▶ **Exercise goal**
Give back every record below word for word, with the pictures omitted.

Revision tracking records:
===============

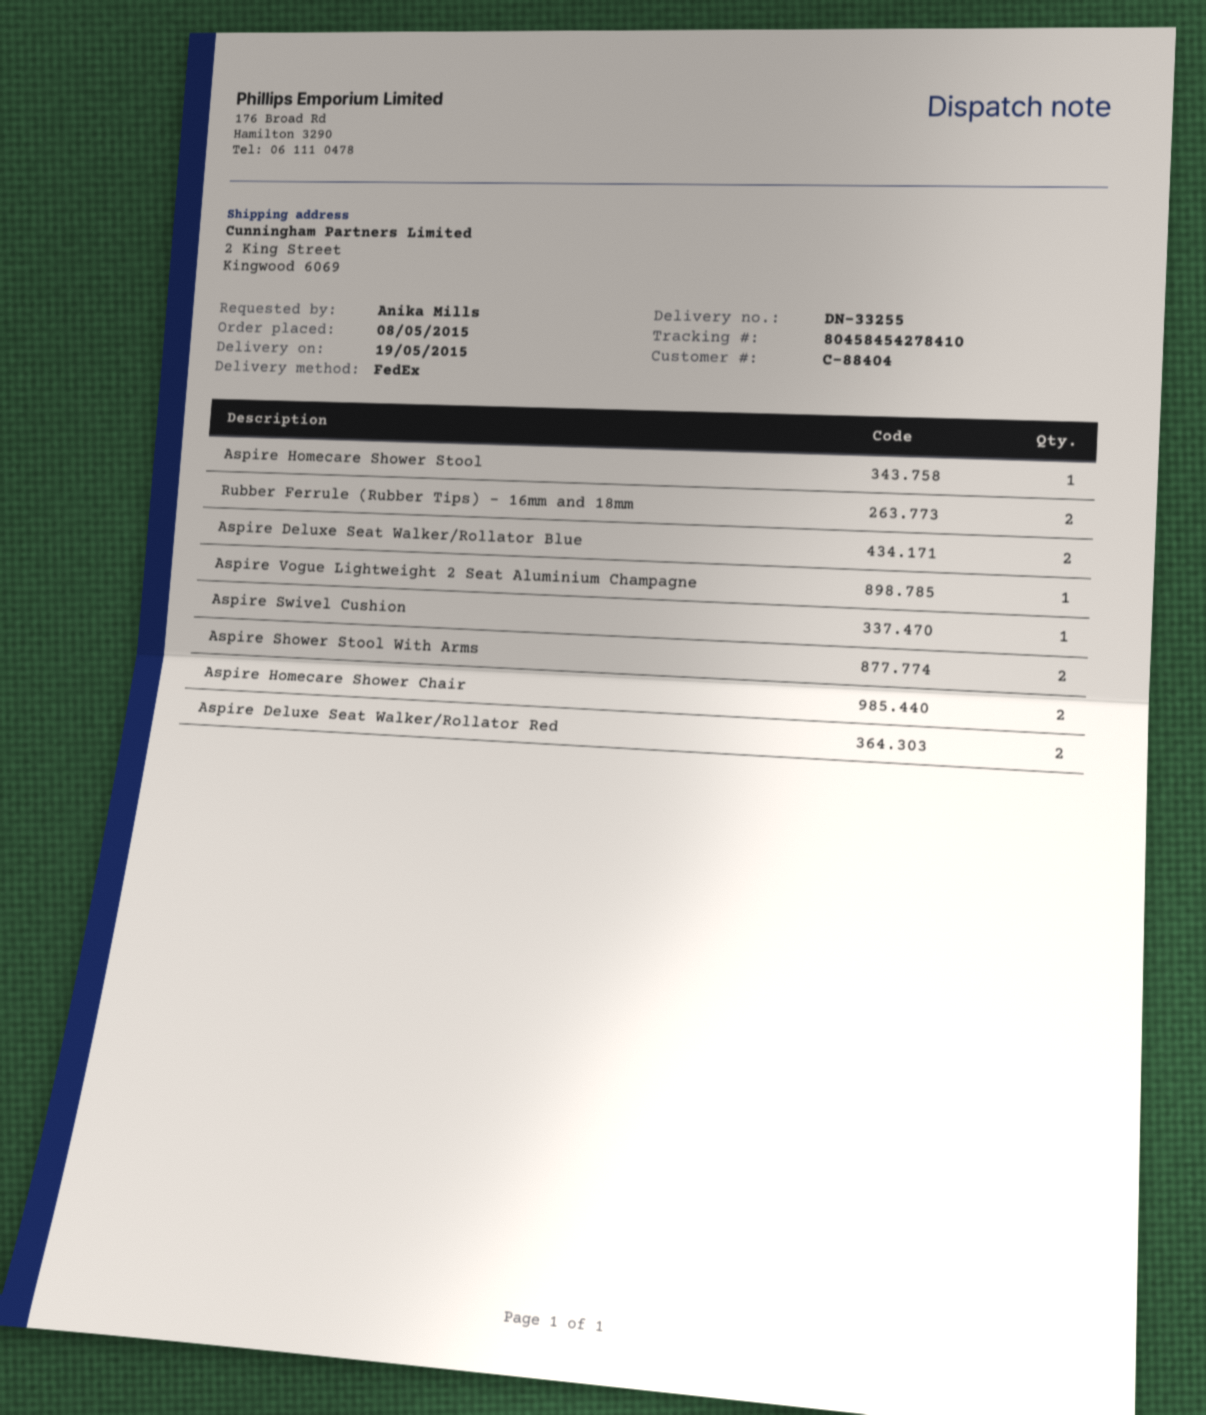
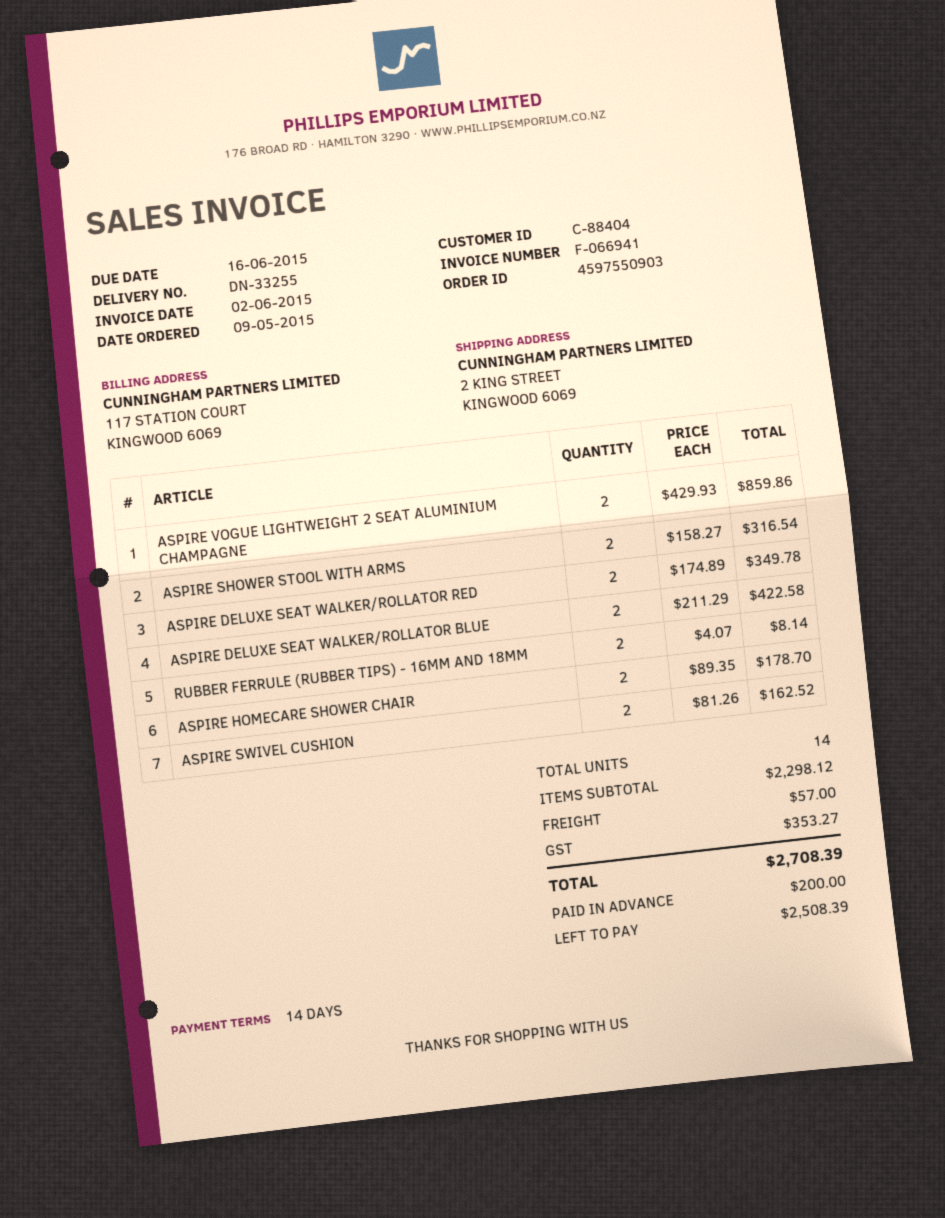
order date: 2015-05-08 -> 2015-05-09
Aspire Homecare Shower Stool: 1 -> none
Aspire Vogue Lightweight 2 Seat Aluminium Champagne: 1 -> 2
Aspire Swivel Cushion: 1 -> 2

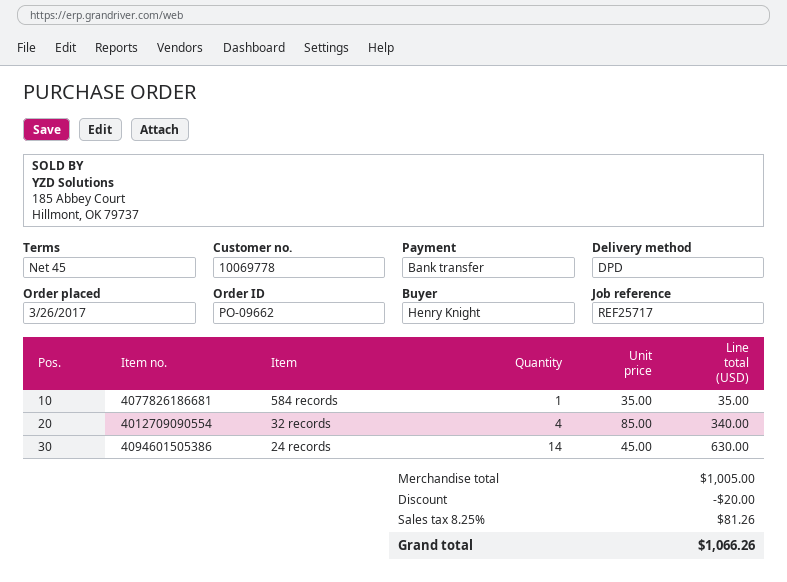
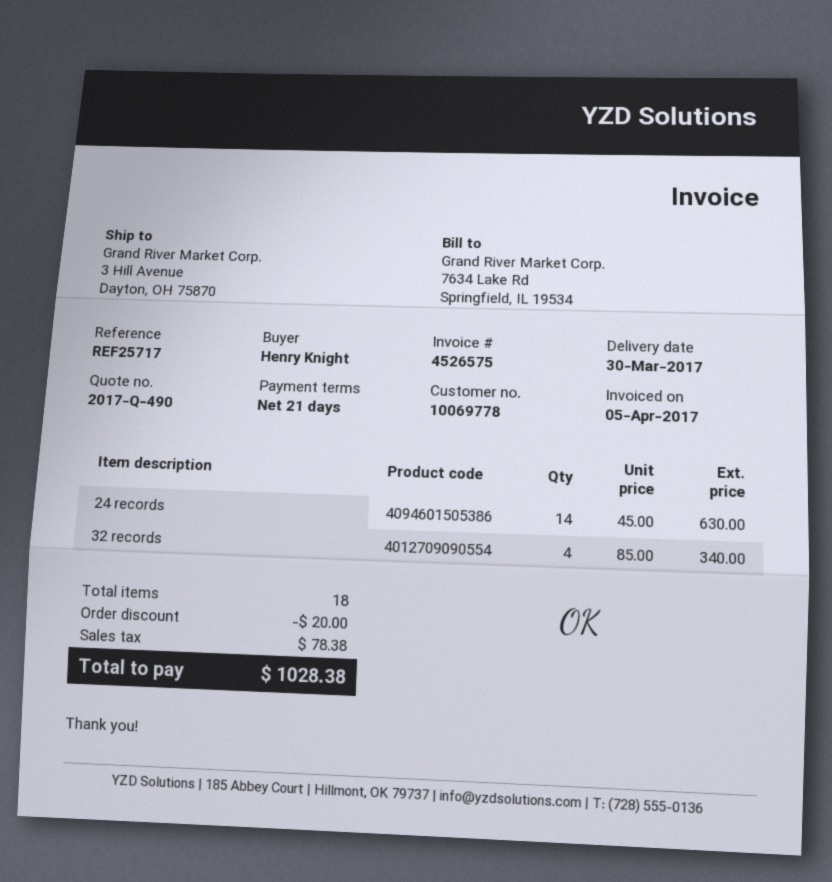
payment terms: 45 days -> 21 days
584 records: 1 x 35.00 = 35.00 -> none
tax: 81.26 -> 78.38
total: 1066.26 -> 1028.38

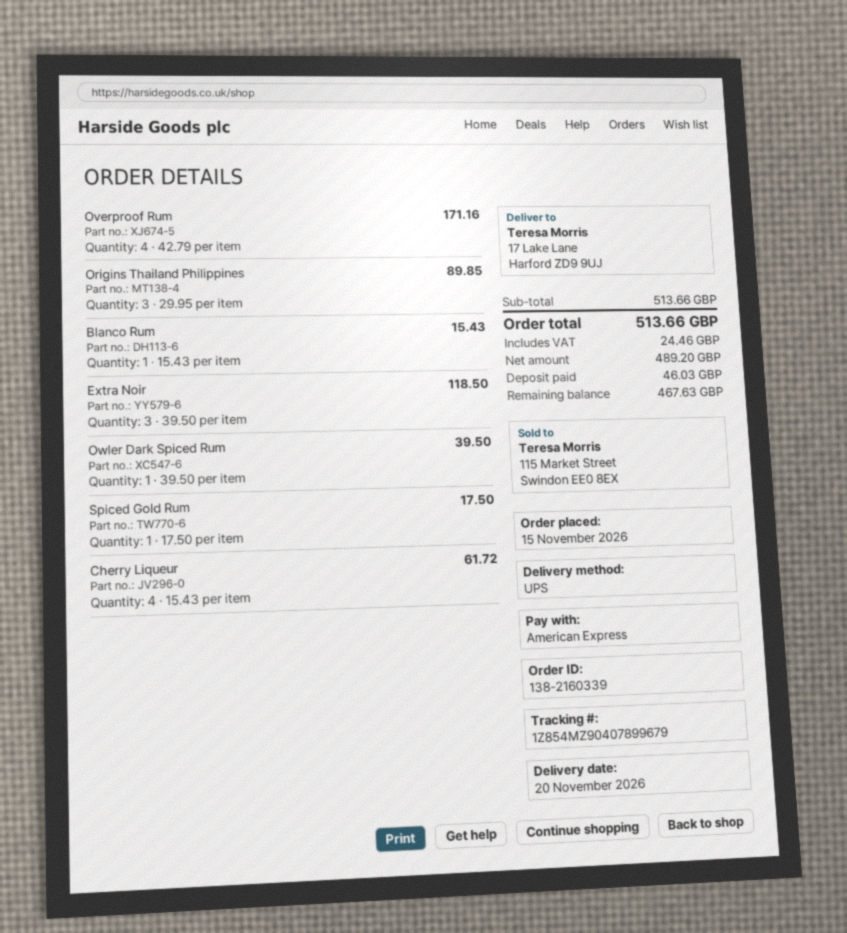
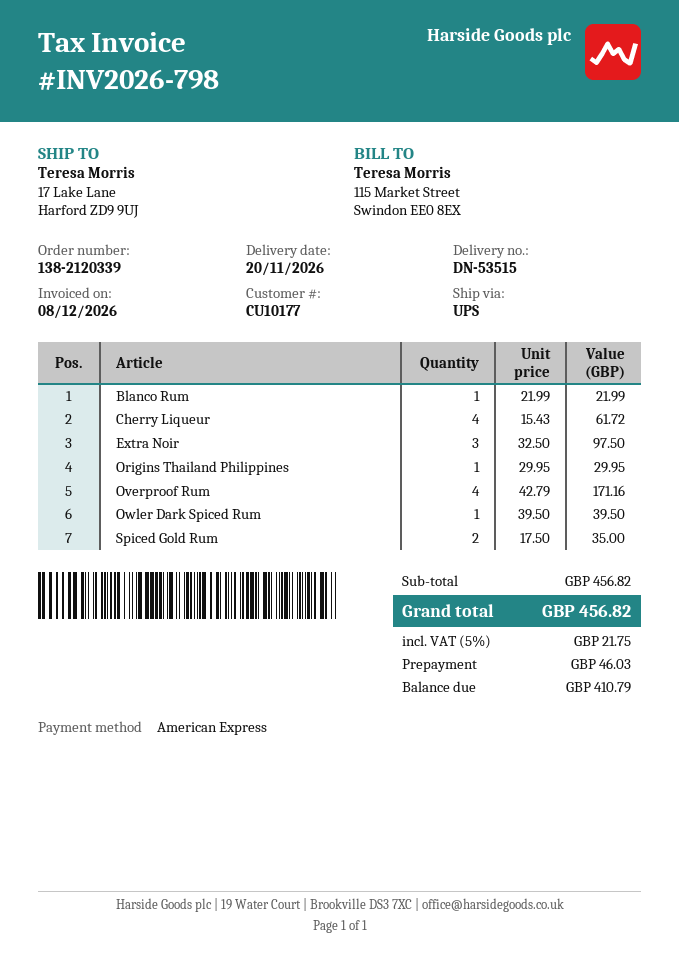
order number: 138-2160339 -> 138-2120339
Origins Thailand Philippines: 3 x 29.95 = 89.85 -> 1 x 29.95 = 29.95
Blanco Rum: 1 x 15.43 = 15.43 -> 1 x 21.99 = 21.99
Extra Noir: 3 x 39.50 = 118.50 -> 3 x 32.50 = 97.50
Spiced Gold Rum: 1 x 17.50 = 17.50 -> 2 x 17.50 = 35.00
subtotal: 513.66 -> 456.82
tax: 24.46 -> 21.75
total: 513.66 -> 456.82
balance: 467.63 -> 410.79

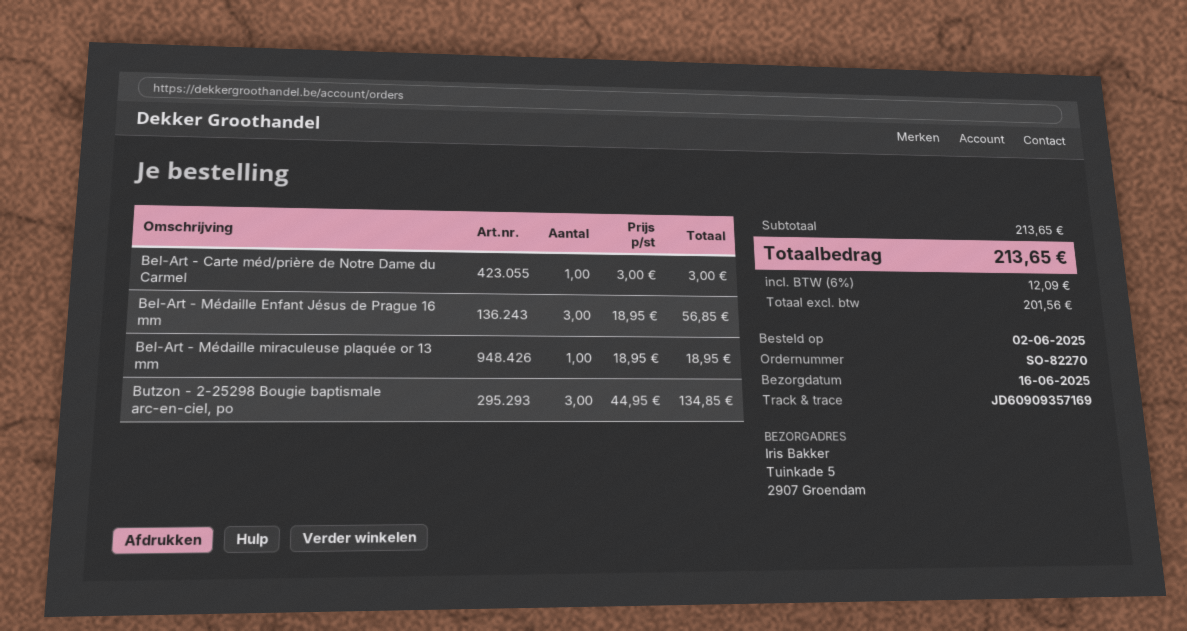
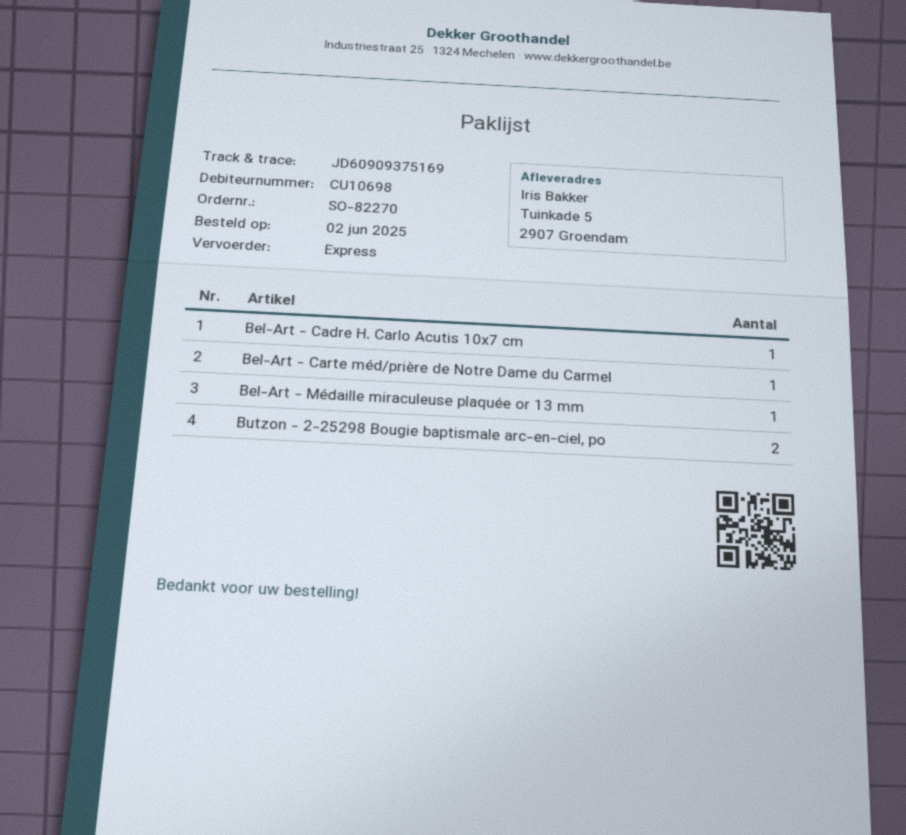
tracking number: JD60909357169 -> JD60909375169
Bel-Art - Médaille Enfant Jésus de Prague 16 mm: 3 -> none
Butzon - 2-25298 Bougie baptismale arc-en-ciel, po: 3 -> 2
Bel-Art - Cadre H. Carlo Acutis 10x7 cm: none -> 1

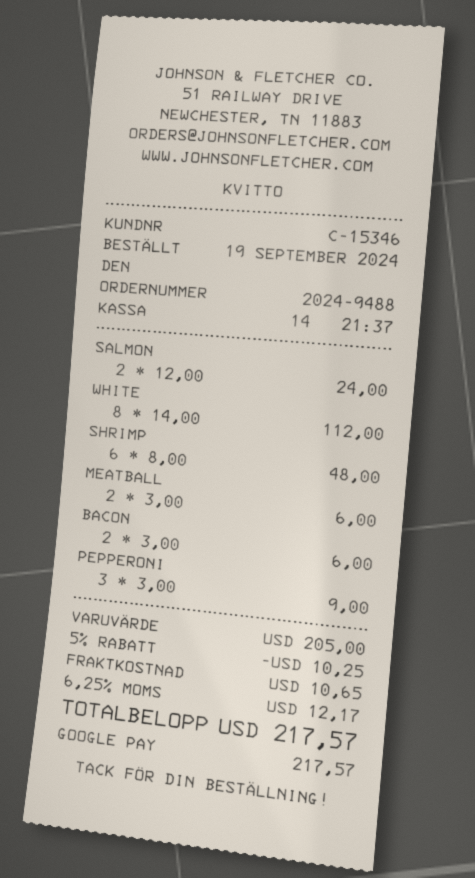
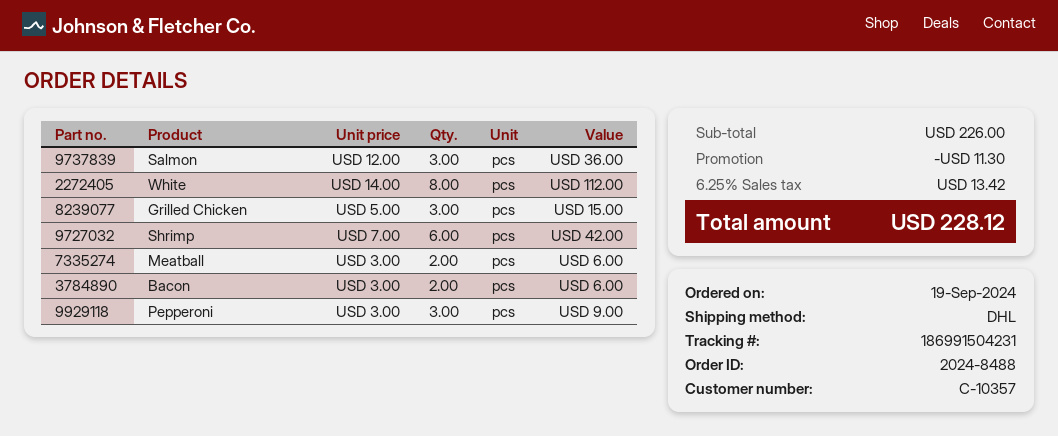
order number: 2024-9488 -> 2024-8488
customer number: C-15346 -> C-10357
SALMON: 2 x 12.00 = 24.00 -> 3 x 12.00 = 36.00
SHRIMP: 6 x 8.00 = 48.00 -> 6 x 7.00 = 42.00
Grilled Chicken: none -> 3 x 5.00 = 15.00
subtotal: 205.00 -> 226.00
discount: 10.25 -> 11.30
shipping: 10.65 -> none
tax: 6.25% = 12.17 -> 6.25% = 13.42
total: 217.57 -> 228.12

===============

▶ **Exercise output**
order date: 2015-05-08 -> 2015-05-09
Aspire Homecare Shower Stool: 1 -> none
Aspire Vogue Lightweight 2 Seat Aluminium Champagne: 1 -> 2
Aspire Swivel Cushion: 1 -> 2

payment terms: 45 days -> 21 days
584 records: 1 x 35.00 = 35.00 -> none
tax: 81.26 -> 78.38
total: 1066.26 -> 1028.38

order number: 138-2160339 -> 138-2120339
Origins Thailand Philippines: 3 x 29.95 = 89.85 -> 1 x 29.95 = 29.95
Blanco Rum: 1 x 15.43 = 15.43 -> 1 x 21.99 = 21.99
Extra Noir: 3 x 39.50 = 118.50 -> 3 x 32.50 = 97.50
Spiced Gold Rum: 1 x 17.50 = 17.50 -> 2 x 17.50 = 35.00
subtotal: 513.66 -> 456.82
tax: 24.46 -> 21.75
total: 513.66 -> 456.82
balance: 467.63 -> 410.79

tracking number: JD60909357169 -> JD60909375169
Bel-Art - Médaille Enfant Jésus de Prague 16 mm: 3 -> none
Butzon - 2-25298 Bougie baptismale arc-en-ciel, po: 3 -> 2
Bel-Art - Cadre H. Carlo Acutis 10x7 cm: none -> 1

order number: 2024-9488 -> 2024-8488
customer number: C-15346 -> C-10357
SALMON: 2 x 12.00 = 24.00 -> 3 x 12.00 = 36.00
SHRIMP: 6 x 8.00 = 48.00 -> 6 x 7.00 = 42.00
Grilled Chicken: none -> 3 x 5.00 = 15.00
subtotal: 205.00 -> 226.00
discount: 10.25 -> 11.30
shipping: 10.65 -> none
tax: 6.25% = 12.17 -> 6.25% = 13.42
total: 217.57 -> 228.12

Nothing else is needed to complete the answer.